Prehnite is a phyllosilicate of calcium and aluminium with limited iron substitutes for aluminium in the structure. Prehnite crystallizes in the orthorhombic crystal system, and most oftens forms as stalactitic or botryoidal aggregates, with only just the crests of small crystals showing any faces, which are almost always curved or composite. Very rarely will it form distinct, well individualized crystals showing a square-like cross-section, like those found at the Jeffrey Mine in Asbestos, Quebec, Canada. It is brittle with an uneven fracture and a vitreous to pearly lustre. Prehnites color varies from light green to yellow, but also colorless, blue or white. In April 2000, a rare orange Prehnite was discovered at the famous Kalahari Manganese Fields in South Africa. It is mostly translucent, and rarely transparent. It was the first mineral to be named after a specific person, Colonel Hendrick VonPrehn, and was first described in 1789 for an occurrence in Haslach, Harzburg and Oberstein, Germany. Extensive deposits of gem quality Prehnite occur in the basalt tableland surrounding Wave Hill Station in the central Northern Territory, of Australia.

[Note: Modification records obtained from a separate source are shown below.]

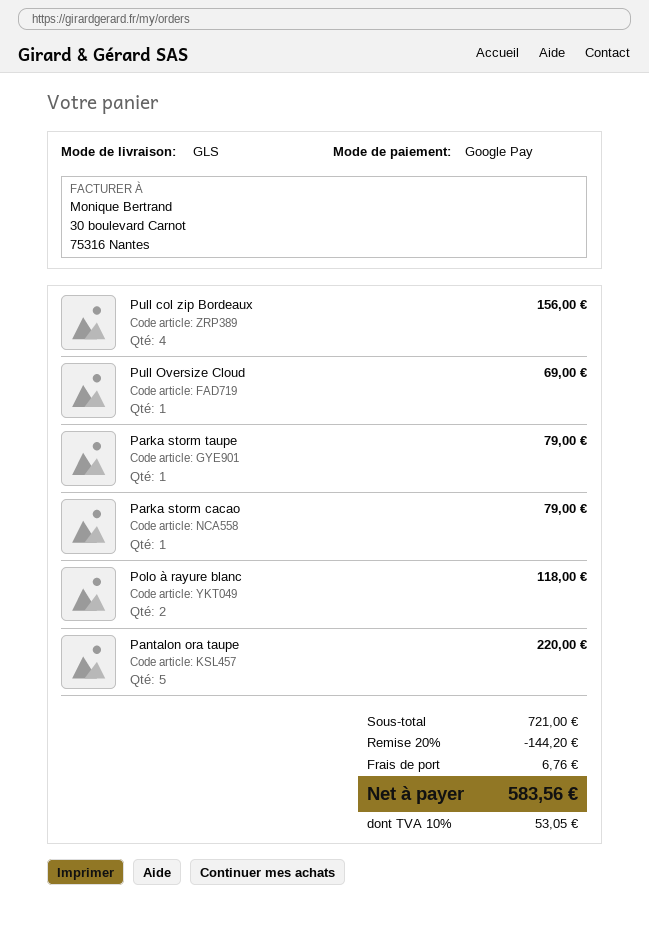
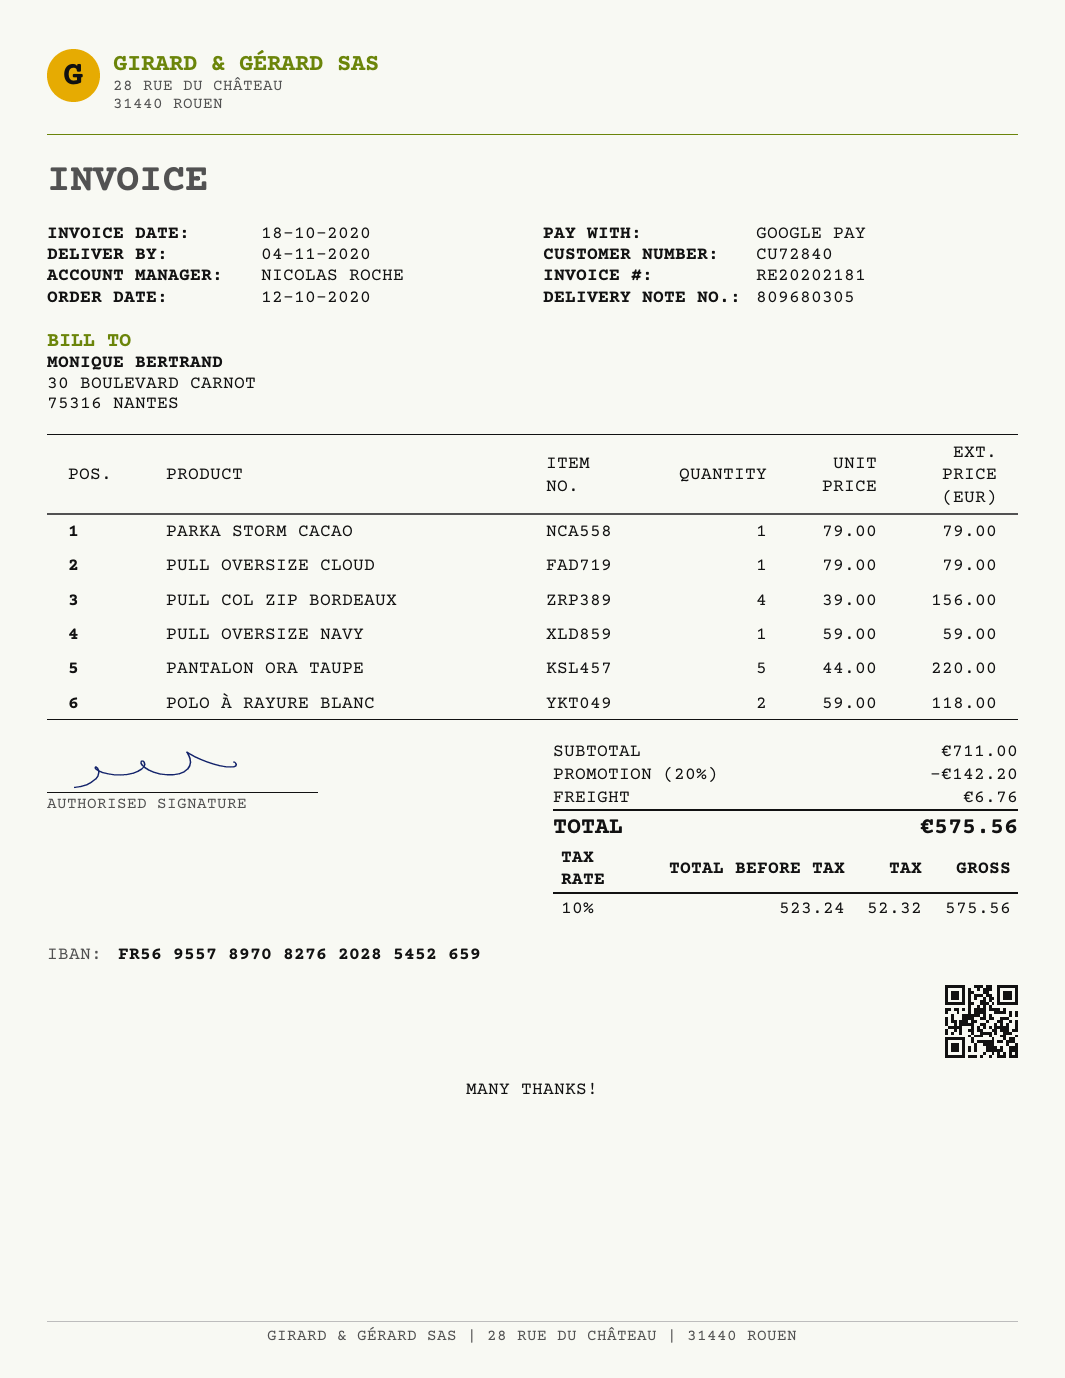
Pull Oversize Cloud: 1 for 69.00 -> 1 for 79.00
Parka storm taupe: 1 for 79.00 -> none
PULL OVERSIZE NAVY: none -> 1 for 59.00
subtotal: 721.00 -> 711.00
discount: 20% = 144.20 -> 20% = 142.20
tax: 10% = 53.05 -> 10% = 52.32
total: 583.56 -> 575.56

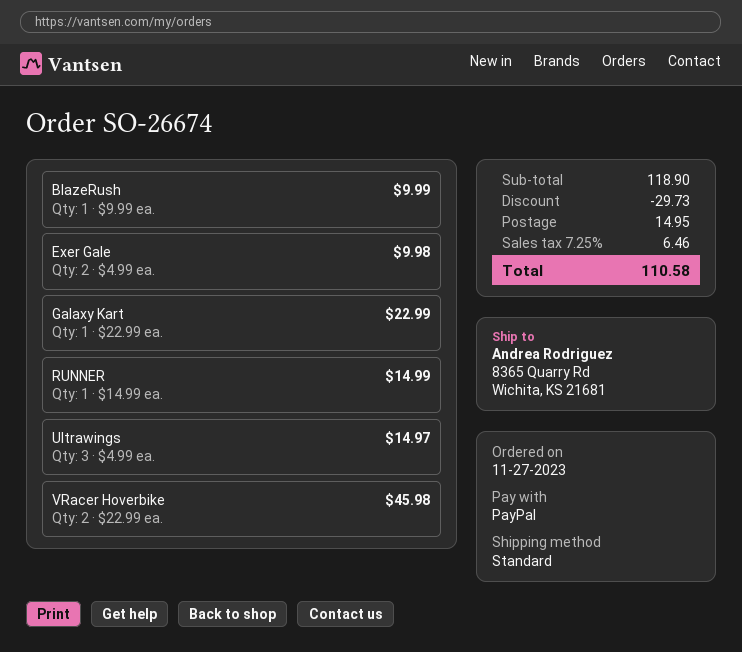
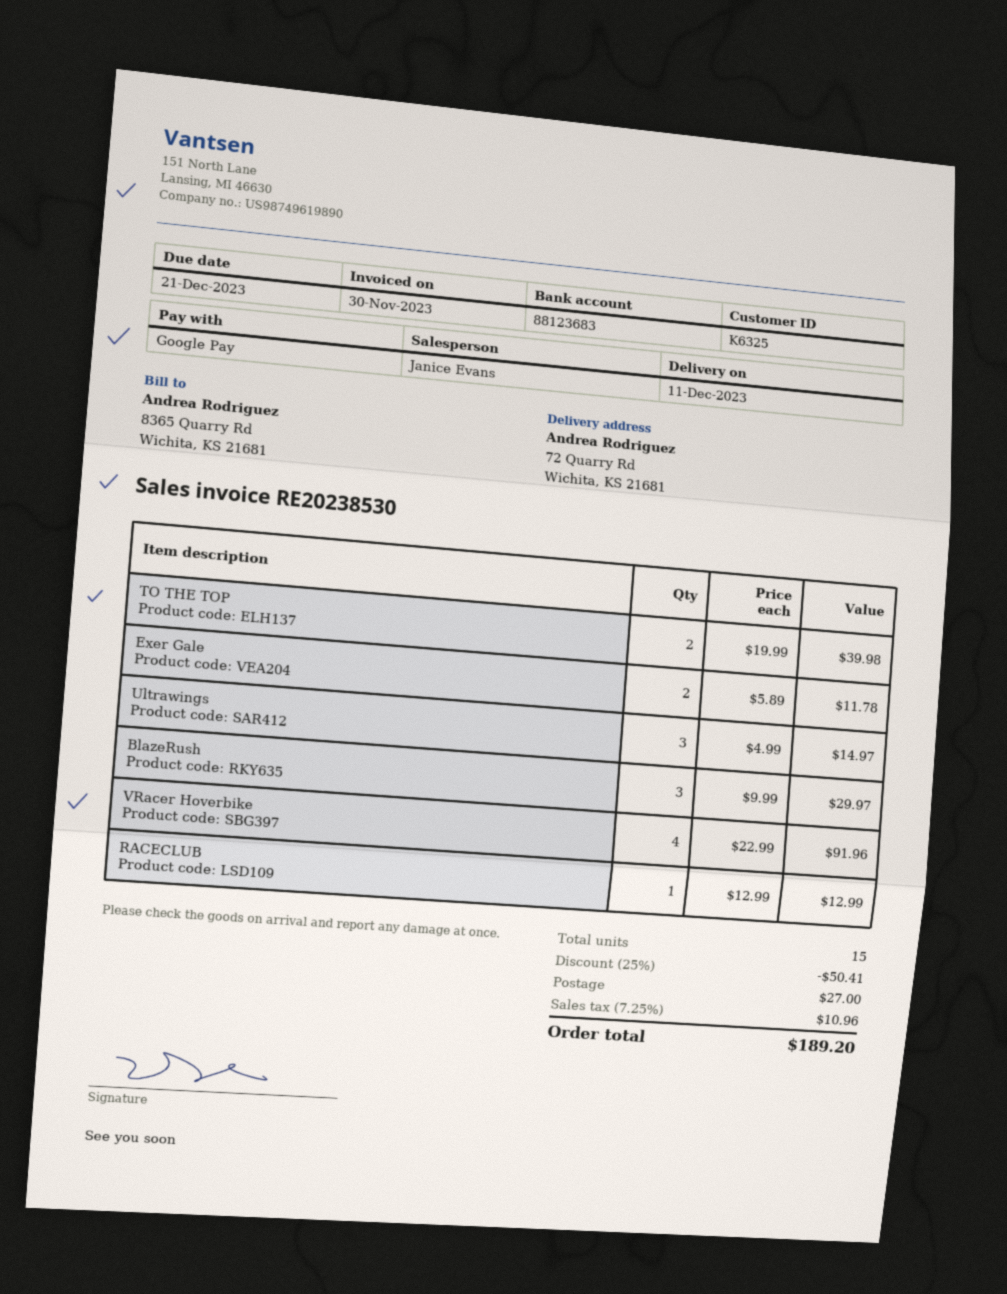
payment method: PayPal -> Google Pay
ship to: 8365 Quarry Rd, Wichita, KS 21681 -> 72 Quarry Rd, Wichita, KS 21681
BlazeRush: 1 x 9.99 = 9.99 -> 3 x 9.99 = 29.97
Exer Gale: 2 x 4.99 = 9.98 -> 2 x 5.89 = 11.78
Galaxy Kart: 1 x 22.99 = 22.99 -> none
RUNNER: 1 x 14.99 = 14.99 -> none
VRacer Hoverbike: 2 x 22.99 = 45.98 -> 4 x 22.99 = 91.96
TO THE TOP: none -> 2 x 19.99 = 39.98
RACECLUB: none -> 1 x 12.99 = 12.99
discount: 29.73 -> 50.41
shipping: 14.95 -> 27.00
tax: 7.25% = 6.46 -> 7.25% = 10.96
total: 110.58 -> 189.20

Amber - The Baltic region is home to the largest known deposit of Amber, called Baltic amber, with about 80% of the world's known amber found there. It dates back some 44 million years ago. It has been estimated that these forests created over 105 tons of amber. Because Baltic amber contains about 8% succinic acid, it is also termed succinite. It was thought since the 1850s that the resin that became Amber was produced by the tree Pinites succinifer, but research in the 1980's came to the conclusion that the resin originates from several species. Numerous extinct genera and species of plants and animals have been discovered and scientifically described from inclusions in Baltic Amber. Do NOT confuse Amber with Copal. Copal is not the fossilized, but rather an immature recent resin. Increasingly, Copal is being offered for sale, via the online auction services, gem shows, and shops, misrepresented as "Amber." The commercial value of Amber is related to its scarcity, age, inclusions of extinct species, and durability. Unfortunately, some dealers are more preoccupied with high economic returns, rather than whether or not their resin is fossil or recent. The age of Copal can vary from 50 years to 1.6 million years in age. It can be considered a semi-fossilized resin or an immature amber.